> [Task statement]: Beginning at the line that contains "Humitat (%), 08:00: 90 -> none" and ending at the last line of the entries, write out each line exactly; include nothing outside that span.

Revision tracking records
---*---

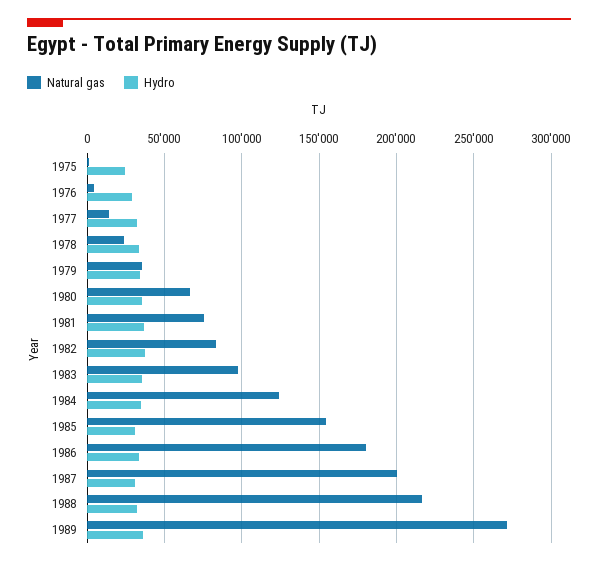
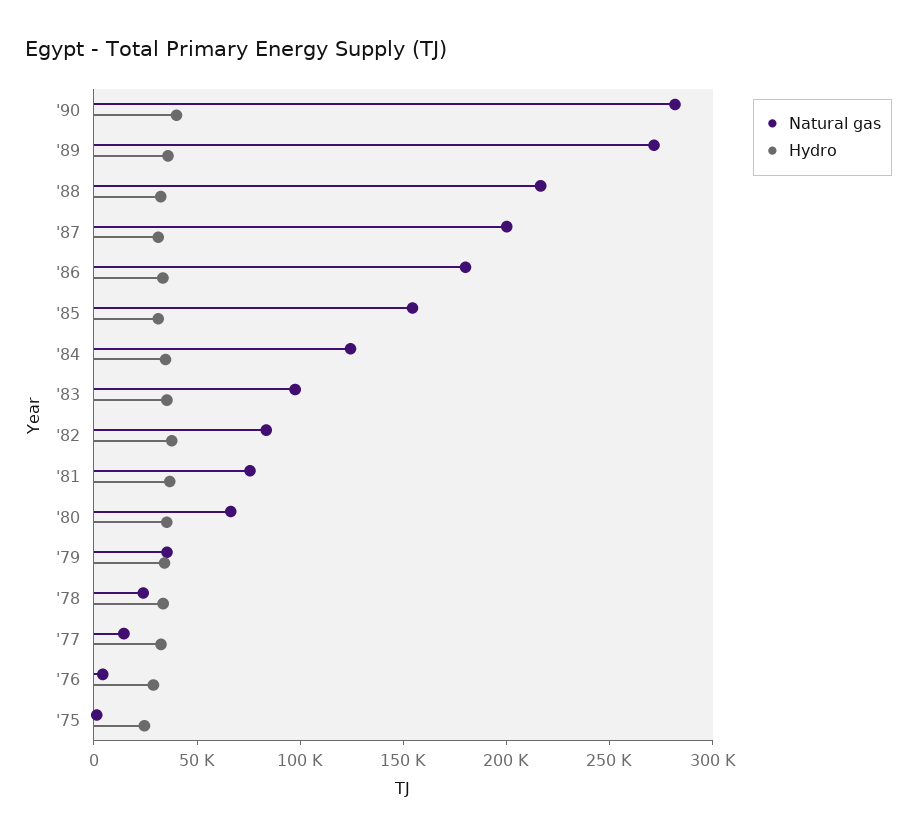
Natural gas, '90: none -> 280000
Hydro, '90: none -> 40000

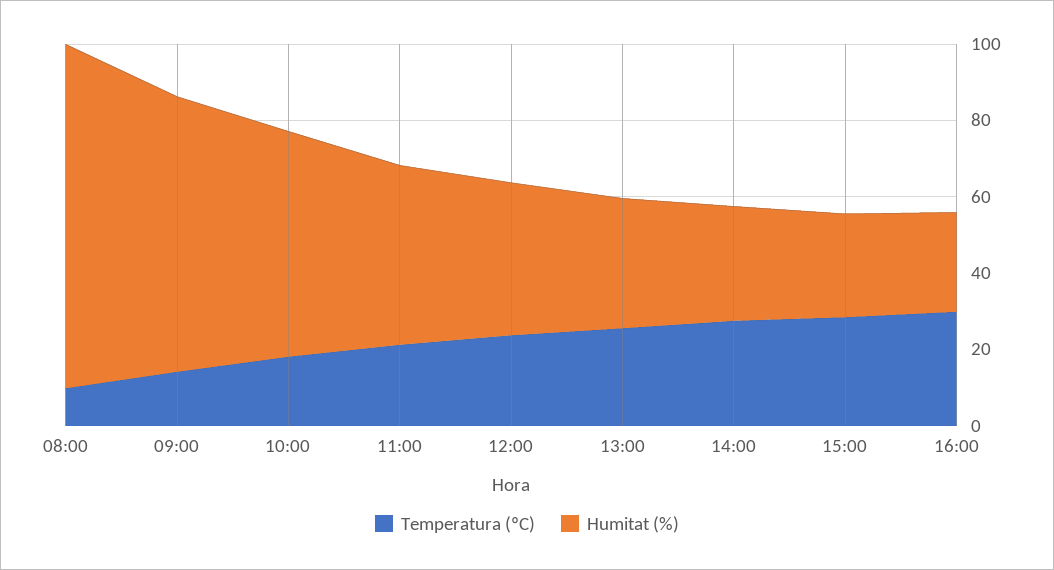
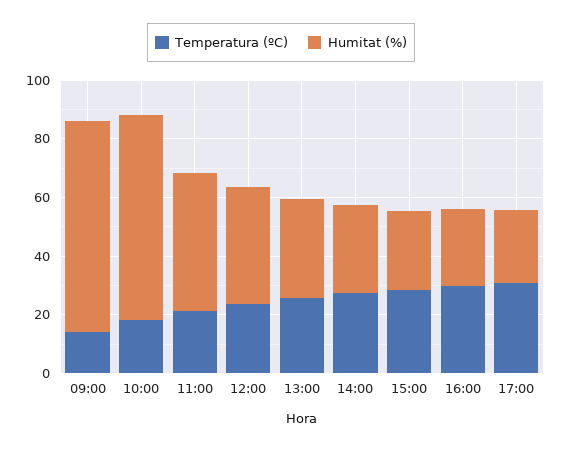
Temperatura (ºC), 08:00: 10 -> none
Humitat (%), 08:00: 90 -> none
Humitat (%), 10:00: 60 -> 70
Temperatura (ºC), 17:00: none -> 30
Humitat (%), 17:00: none -> 25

---*---

> [Answer to this problem]:
Humitat (%), 08:00: 90 -> none
Humitat (%), 10:00: 60 -> 70
Temperatura (ºC), 17:00: none -> 30
Humitat (%), 17:00: none -> 25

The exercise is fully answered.